Sometimes our idea of spending time outside means sauntering up to a rooftop bar for charcuterie and a chilled bottle of Rosé. In Asheville, you can do just that without wasting the Southern Appalachian views.

  • At The Montford, snack plates and small bites are sourced with the freshest ingredients from nearby farms and the panoramic range will inspire you to consult Zillow to see what’s available.

  • Pillar Rooftop Bar opens every day for dinner, offering southern-fusion small plates and seasonally inspired cocktails to accompany the expansive Asheville skyline. If there’s a chill in the air, warm up by the fire pit while swaying to music from the night’s local band. Pillar’s hospitality doesn’t stop there: take advantage of their free shuttle—it will drop you off anywhere downtown.

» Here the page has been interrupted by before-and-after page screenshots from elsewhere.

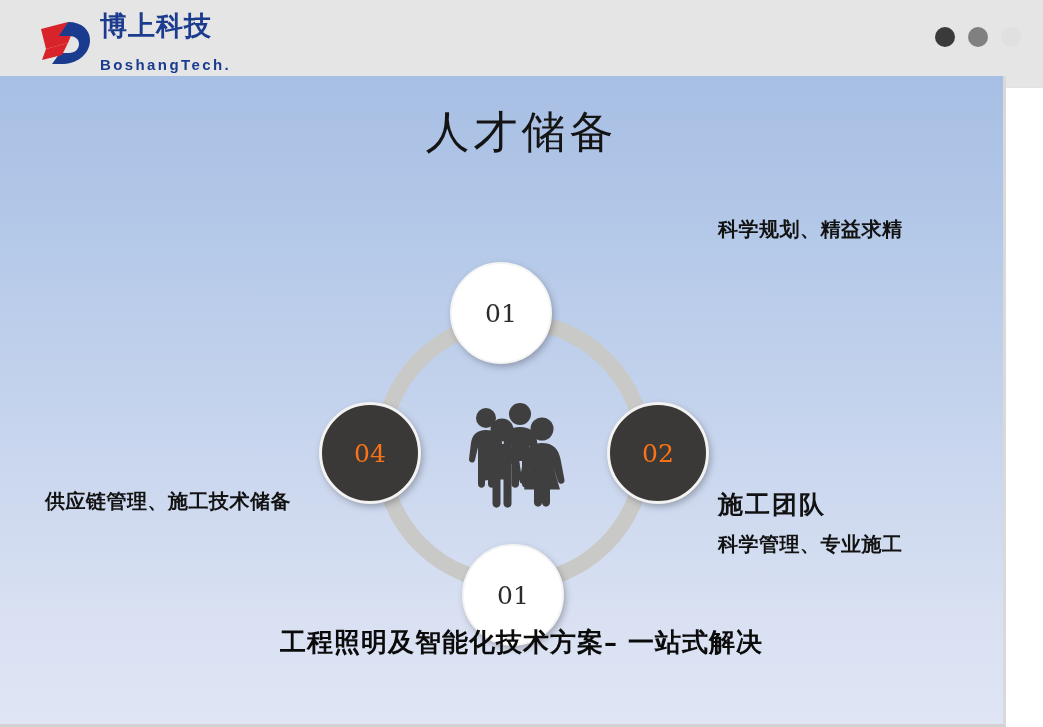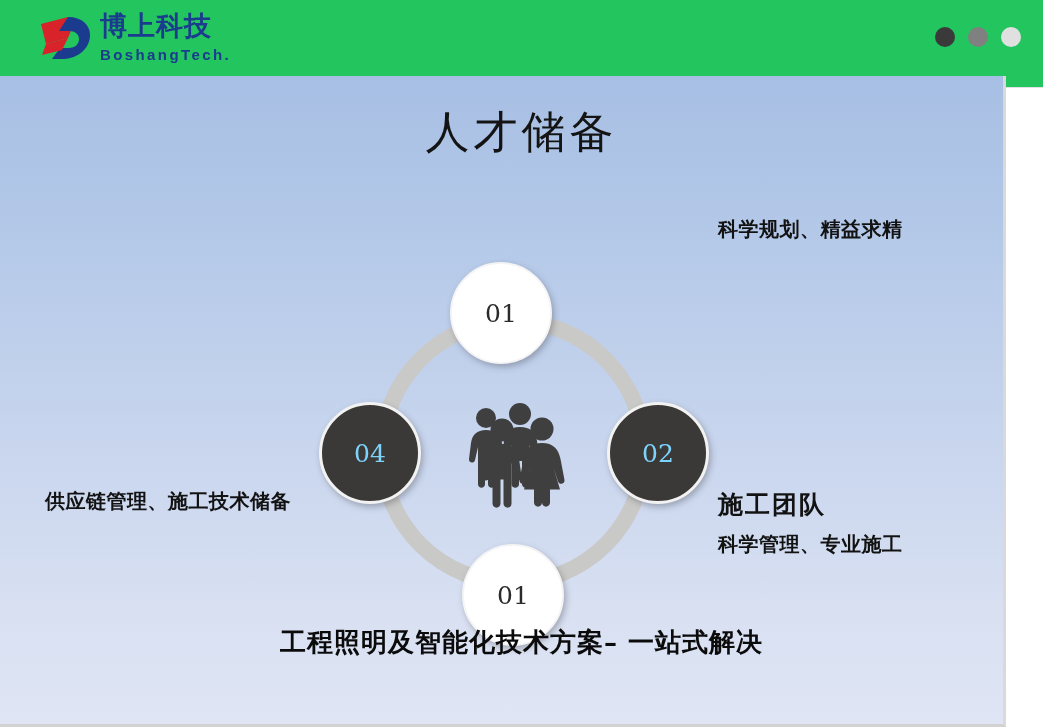"博上科技" #header { background: #22c55e -> #e5e5e5 }
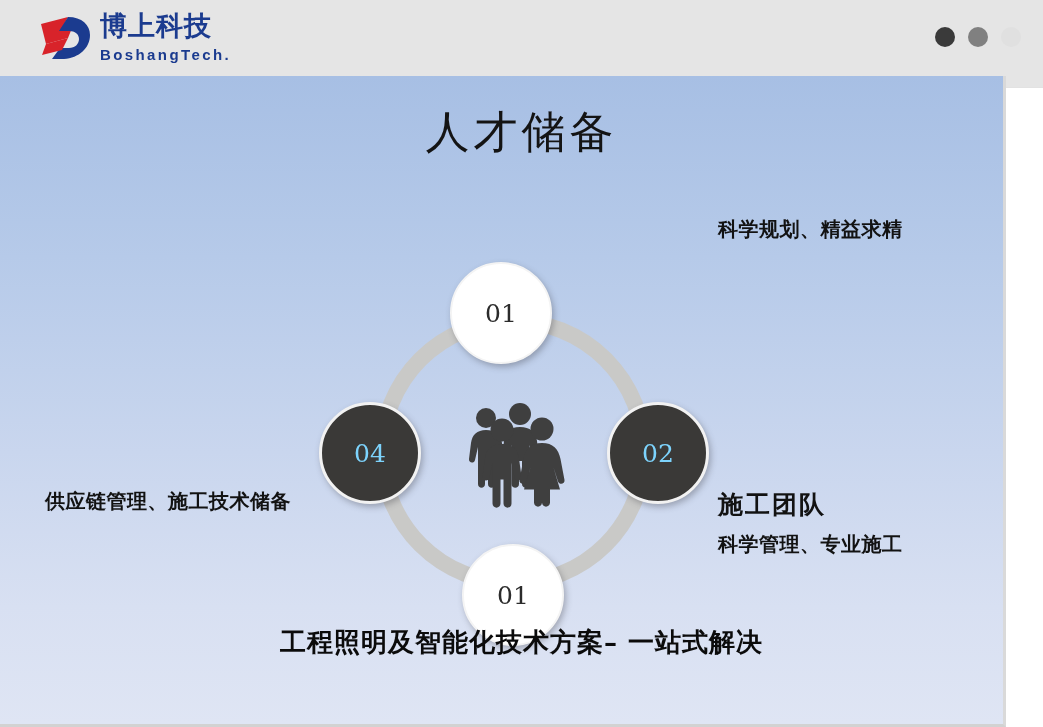"BoshangTech." #logo-en { margin-top: 6px -> 16px }
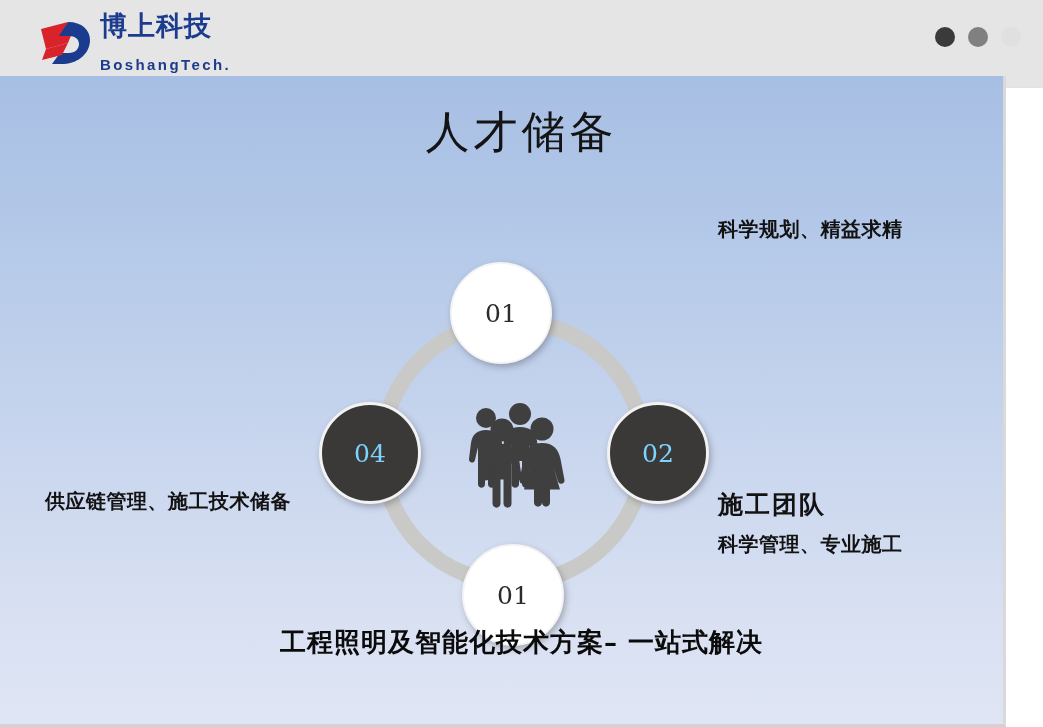"04" .node.dark { color: #7dd3fc -> #f97316 }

  • Finish the day watching the warm Appalachian sunset with a slice of rum-soaked pound cake and a Cuban Daquiri from Hemingway’s Cuba. In the winter months, they repurpose greenhouses and adorn the patio with cozy cabanas so you can stay toasty watching snow fall over the peaks.

Don’t Forget to Rejuvenate

After trekking across the Biltmore estate, discovering waterfalls, and perusing rooftops, your tired body may need some attention. Fortunately, Asheville has a legacy of prioritizing health and wellness. Pamper yourself with undeniable luxury at the Omni Grove Park Inn’s top-ranked, 40,000 square-foot underground spa or seek healing properties inside one of Asheville’s salt caves. At Wake Foot Sanctuary, 45-minute soaks are on the menu. Add a head, neck, leg, or hand massage to lavish in as your feet are immersed in warm lavender oil. When you’re done, call Pillar’s shuttle—you’ll be too relaxed to walk.

Delight in Holiday Magic

There’s a reason every beloved Christmas movie takes place in an enchanting mountain town. If you prefer to travel for the holidays rather than sip eggnog at your cousin’s, consider dashing through the snow to Asheville. Each year the Omni Grove Park Inn becomes a wonderland that promises to deliver a memorable experience with trimmed trees, thousands of twinkling lights, crackling fires, and opulent, Christmas-themed buffets. Can’t travel in December? Grove Park’s festivities start in November with its annual National Gingerbread House Competition. What began as a community event in 1992 is now one of the country’s most anticipated and beloved holiday marvels, drawing talented participants from all over the U.S. who roll up their sleeves to construct exquisite—and edible—gingerbread masterpieces.